**Task details**
Whatever appears in the records apart from pictures must be reproduced exactly.

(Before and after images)
===============

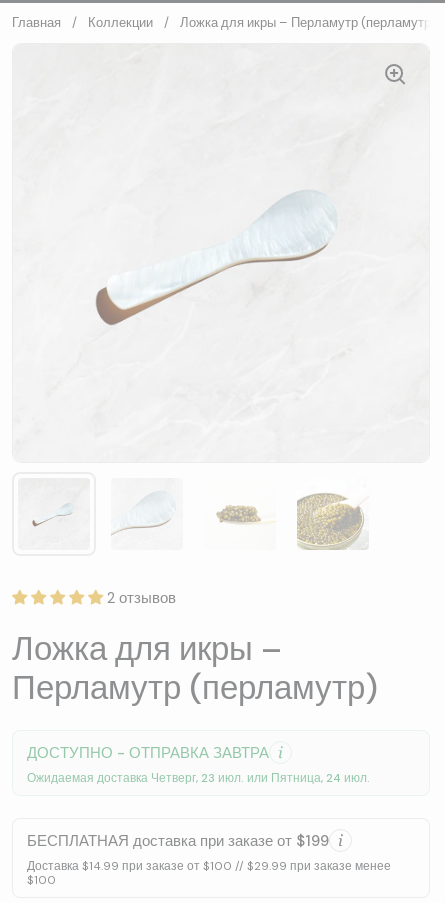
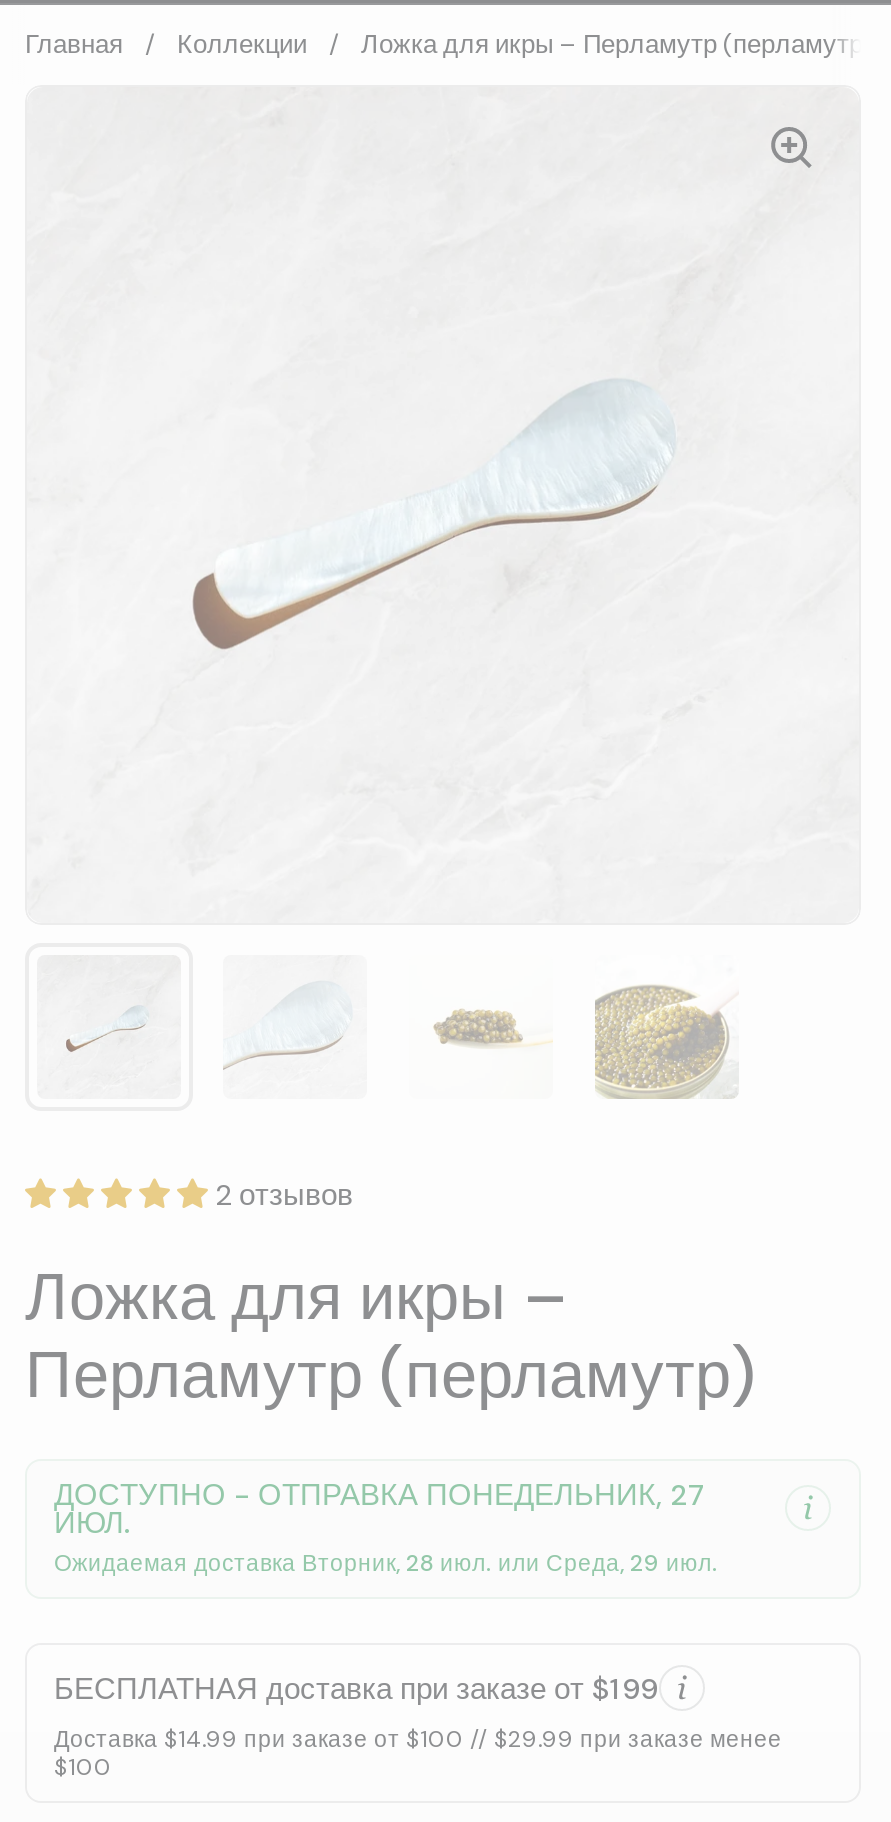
- ДОСТУПНО - ОТПРАВКА ЗАВТРА
- Ожидаемая доставка Четверг, 23 июл. или Пятница, 24 июл.
+ ДОСТУПНО - ОТПРАВКА ПОНЕДЕЛЬНИК, 27
+ ИЮЛ.
+ Ожидаемая доставка Вторник, 28 июл. или Среда, 29 июл.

===============

**Exercise answer**
- ДОСТУПНО - ОТПРАВКА ЗАВТРА
- Ожидаемая доставка Четверг, 23 июл. или Пятница, 24 июл.
+ ДОСТУПНО - ОТПРАВКА ПОНЕДЕЛЬНИК, 27
+ ИЮЛ.
+ Ожидаемая доставка Вторник, 28 июл. или Среда, 29 июл.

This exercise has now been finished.